Kazakhstan’s government filed a $15 million lawsuit in Switzerland against subsidiaries of Italy’s Eni, one of the oil majors involved in some of the largest oil and gas fields in the country, in an effort to strengthen its position in another case, an arbitration claim worth around $160 billion.
The Swiss lawsuit accuses a number of companies and individuals tied to Eni of corruption, documents show.
Because of the sluggish development of the arbitration claim, people familiar with the matter told Bloomberg that Kazakhstan is using legal discovery in other jurisdictions to prop up its main claim.
As part of discovery efforts, a US judge allowed former executive Maksat Idenov to issue a deposition. Idenov was questioned in Houston, Texas as part of a multi-jurisdiction legal effort.
Idenov’s name appeared on US diplomatic cables leaked by Wikileaks, when in 2010 he touted the risks of leaving negotiations about the sale of a 10% stake in Karachaganak’s gas and condensate project to the government. “You never know how an arbitration case will play out,” Idenov allegedly said at the time.
The Swiss lawsuit is connected to a March 2025 civil complaint that PSA, the agency in charge of the contracts regulating the management of the Karachaganak and Kashagan fields, filed in Switzerland. There, PSA claimed that alleged embezzlement schemes were used to “bribe officials in Kazakhstan” and “remunerate certain Eni executives” and intermediaries between 2006-2011. In March 2025, PSA also requested Idenov's testimony in the Texas court.
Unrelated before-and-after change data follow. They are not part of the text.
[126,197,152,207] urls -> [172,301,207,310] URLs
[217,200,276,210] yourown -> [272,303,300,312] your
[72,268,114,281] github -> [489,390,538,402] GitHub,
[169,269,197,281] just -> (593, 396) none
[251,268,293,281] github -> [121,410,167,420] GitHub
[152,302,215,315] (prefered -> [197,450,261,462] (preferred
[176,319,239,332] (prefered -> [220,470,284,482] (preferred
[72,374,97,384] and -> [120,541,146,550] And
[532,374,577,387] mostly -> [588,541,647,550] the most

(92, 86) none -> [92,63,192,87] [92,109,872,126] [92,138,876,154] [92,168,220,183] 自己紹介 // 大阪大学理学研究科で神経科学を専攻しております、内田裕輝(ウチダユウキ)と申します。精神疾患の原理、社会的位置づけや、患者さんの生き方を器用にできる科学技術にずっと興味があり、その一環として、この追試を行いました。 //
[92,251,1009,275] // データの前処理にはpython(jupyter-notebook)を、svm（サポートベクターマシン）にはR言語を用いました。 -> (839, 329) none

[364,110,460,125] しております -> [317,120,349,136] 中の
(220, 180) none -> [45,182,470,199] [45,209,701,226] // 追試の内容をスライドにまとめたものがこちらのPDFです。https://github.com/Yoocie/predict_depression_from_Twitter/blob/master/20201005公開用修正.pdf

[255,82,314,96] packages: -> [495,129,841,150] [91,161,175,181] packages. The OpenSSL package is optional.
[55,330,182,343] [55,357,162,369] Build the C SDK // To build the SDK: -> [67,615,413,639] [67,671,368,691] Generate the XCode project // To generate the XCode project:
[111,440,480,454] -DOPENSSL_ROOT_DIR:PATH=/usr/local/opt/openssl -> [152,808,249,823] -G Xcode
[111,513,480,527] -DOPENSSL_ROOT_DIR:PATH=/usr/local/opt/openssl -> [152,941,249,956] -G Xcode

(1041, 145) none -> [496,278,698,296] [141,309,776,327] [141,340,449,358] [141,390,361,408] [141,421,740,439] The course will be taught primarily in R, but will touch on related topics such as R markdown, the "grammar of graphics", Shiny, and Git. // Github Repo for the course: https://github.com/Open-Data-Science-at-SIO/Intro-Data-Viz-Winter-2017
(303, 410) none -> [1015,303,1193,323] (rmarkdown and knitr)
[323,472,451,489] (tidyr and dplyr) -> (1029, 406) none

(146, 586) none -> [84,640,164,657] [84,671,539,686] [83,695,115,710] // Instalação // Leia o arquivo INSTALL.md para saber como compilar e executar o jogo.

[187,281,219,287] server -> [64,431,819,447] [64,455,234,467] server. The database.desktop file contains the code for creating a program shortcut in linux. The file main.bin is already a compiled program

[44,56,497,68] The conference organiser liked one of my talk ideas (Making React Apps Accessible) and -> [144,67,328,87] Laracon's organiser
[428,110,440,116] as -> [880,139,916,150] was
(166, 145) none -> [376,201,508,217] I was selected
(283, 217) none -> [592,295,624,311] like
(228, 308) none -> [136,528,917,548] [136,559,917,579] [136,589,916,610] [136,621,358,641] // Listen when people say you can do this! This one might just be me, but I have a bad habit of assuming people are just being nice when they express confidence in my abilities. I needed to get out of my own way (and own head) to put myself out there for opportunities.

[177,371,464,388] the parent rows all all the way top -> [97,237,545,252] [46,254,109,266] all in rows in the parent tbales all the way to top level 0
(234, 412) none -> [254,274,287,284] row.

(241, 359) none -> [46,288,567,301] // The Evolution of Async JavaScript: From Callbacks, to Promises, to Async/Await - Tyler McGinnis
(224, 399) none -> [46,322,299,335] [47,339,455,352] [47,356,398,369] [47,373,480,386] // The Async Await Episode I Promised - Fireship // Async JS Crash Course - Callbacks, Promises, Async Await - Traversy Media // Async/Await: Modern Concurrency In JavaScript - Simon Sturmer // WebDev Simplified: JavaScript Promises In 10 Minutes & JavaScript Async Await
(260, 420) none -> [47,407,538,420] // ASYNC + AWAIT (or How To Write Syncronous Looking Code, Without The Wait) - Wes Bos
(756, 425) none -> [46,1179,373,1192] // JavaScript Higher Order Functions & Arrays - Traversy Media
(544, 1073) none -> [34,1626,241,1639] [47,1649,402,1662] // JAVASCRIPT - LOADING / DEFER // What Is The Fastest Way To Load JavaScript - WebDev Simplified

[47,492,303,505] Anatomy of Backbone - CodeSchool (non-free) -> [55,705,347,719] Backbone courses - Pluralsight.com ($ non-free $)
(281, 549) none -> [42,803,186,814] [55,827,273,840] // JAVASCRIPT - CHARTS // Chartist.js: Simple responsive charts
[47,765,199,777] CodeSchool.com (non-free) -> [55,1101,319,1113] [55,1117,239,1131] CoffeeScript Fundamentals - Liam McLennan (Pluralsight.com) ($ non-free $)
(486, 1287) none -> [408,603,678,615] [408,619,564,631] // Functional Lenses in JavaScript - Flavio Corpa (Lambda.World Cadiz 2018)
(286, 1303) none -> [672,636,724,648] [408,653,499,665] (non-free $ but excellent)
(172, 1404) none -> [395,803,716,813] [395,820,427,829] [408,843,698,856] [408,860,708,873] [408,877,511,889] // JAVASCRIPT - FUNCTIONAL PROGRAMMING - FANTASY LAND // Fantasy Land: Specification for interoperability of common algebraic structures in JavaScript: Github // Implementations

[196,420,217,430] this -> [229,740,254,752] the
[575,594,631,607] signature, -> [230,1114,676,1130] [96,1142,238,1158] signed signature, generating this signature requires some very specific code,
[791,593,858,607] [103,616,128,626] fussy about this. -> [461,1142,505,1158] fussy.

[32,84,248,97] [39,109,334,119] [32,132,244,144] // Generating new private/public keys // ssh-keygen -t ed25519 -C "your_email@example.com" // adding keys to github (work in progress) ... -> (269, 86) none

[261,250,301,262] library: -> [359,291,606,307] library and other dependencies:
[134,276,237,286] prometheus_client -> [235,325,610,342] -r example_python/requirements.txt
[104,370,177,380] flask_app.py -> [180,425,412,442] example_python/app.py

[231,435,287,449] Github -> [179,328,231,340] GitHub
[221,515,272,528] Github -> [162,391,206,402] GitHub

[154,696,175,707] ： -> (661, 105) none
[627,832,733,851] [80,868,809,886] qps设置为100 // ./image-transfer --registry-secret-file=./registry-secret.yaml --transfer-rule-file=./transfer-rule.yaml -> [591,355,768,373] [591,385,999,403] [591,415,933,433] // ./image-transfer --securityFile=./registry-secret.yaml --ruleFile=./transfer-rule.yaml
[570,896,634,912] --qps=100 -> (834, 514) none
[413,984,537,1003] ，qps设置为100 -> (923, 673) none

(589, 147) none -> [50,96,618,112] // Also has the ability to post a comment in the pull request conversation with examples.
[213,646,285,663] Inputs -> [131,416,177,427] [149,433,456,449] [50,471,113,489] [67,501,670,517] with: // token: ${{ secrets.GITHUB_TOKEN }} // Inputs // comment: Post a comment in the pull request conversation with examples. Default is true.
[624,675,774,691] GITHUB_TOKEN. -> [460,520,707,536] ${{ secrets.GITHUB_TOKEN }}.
One of the claims of the Swiss lawsuit is the alleged 11 amendments to a service contract for oilfield services, which ballooned from its original value of $88 million to $490 million.
According to Bloomberg, “Kazakhstan said in its US court filings that contractors providing services to Eni in the country ‘orchestrated an illegal scheme’ to secure inflated contracts.”
At the time of the alleged “illegal scheme,” Idenov was a vice president of Kazmunaigas, Kazakhstan’s state-owned oil and gas company that owns stakes in both Karachaganak and Kashagan. He later would become a vice president at Eni and is now head of Strategy and Business Development at Eni US.
The US Court in Houston dismissed three of PSA’s discovery applications, which sought the disclosure of documents from Eni.
The company said in a statement that it “was fully exonerated by the Italian authorities following their investigation more than a decade ago. We therefore believe that there is no basis for these allegations against any Eni company.”
Kazakhstan’s government has previously been on the losing end of arbitration proceedings that had involved multi-jurisdiction discovery efforts and lawsuits. Last year, it agreed to pay a Moldovan businessman an undisclosed sum to end the so-called “Stati case.”